Entering edit mode
4.8 years ago
maegsul
▴
170
Hi, I have processed a VCF of ~1000 samples with ~30 variants of interest (SNPs from GWAS). I converted genotype values to 0, 1 and 2 based on number of risk alleles.

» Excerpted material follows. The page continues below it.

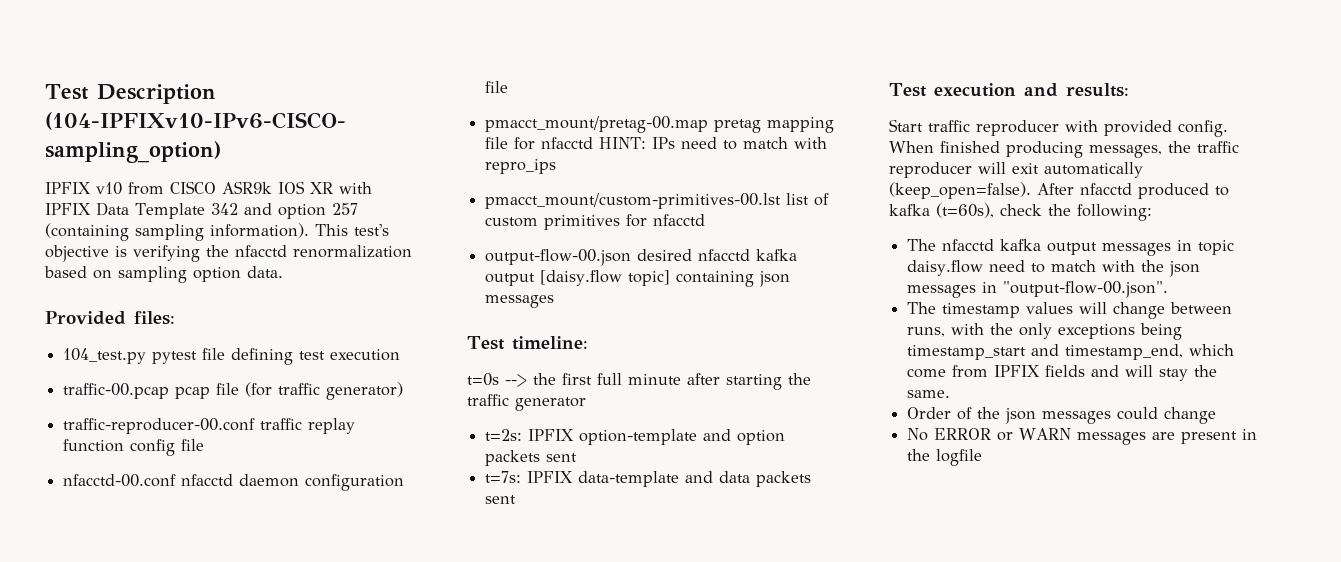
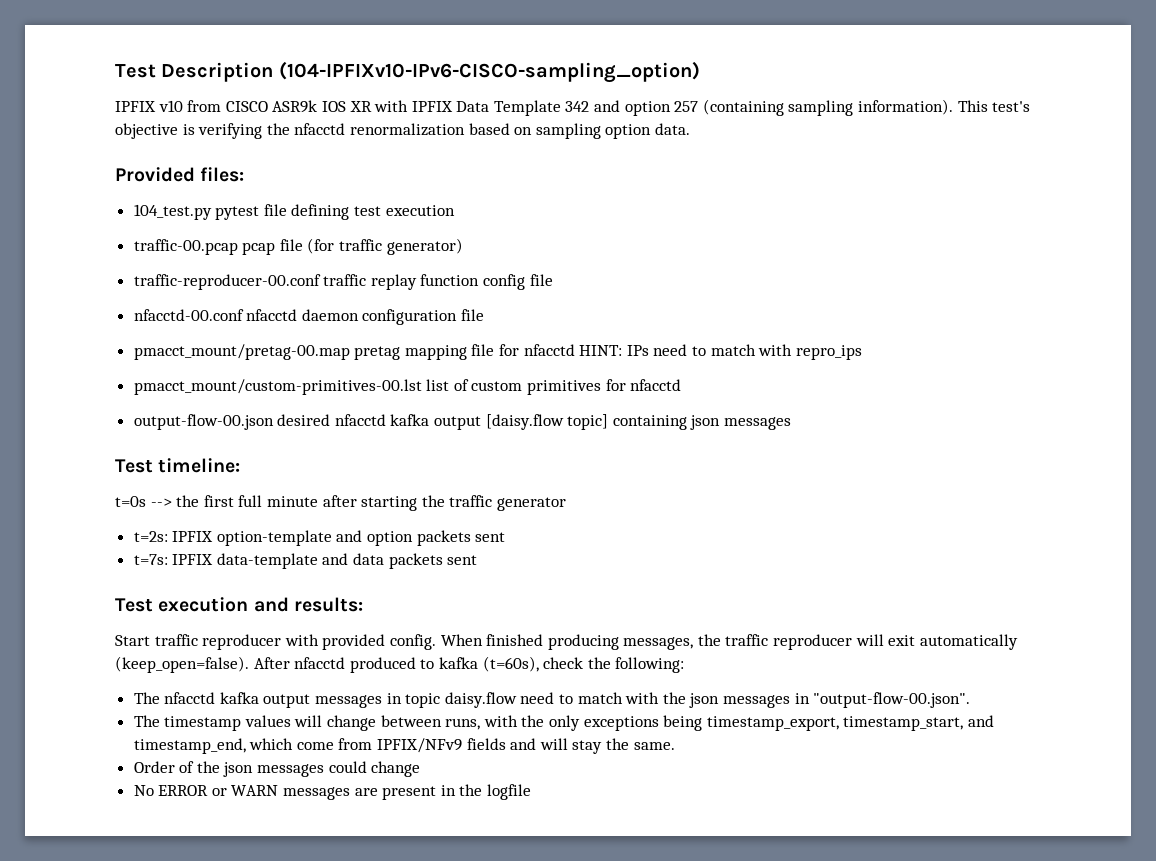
- The timestamp values will change between runs, with the only exceptions being timestamp_start and timestamp_end, which come from IPFIX fields and will stay the same.
+ The timestamp values will change between runs, with the only exceptions being timestamp_export, timestamp_start, and timestamp_end, which come from IPFIX/NFv9 fields and will stay the same.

I have a tab-delimited table as below:
sample rs1 rs2 rs3 rs4 rs5 rs6 rs7 rs8 . . . . . . rs30
sample1 0 0 2 1 1 0 1 2
sample2 1 0 1 1 1 0 1 1
sample3 0 0 2 2 1 0 0 2
sample4 0 0 1 1 0 0 0 1
sample5 1 0 1 1 1 0 0 1
sample6 0 0 0 2 0 0 1 1
sample7 0 0 1 0 2 0 0 2
sample8 0 0 1 1 0 0 2 0
sample9 1 0 1 1 1 0 0 1
.
.
.
.
sample1000
I am looking for a way to randomly choose a group of samples with enough genotype variety for a follow-up experiment. For instance, I would like to print 11 lines (=samples) that is following this combination criteria: n=3 0 genotype, n=5 1 genotype, n=3 2 genotype for each rsIDs, optimally.
Is there an easy way to do this? Thanks in advance!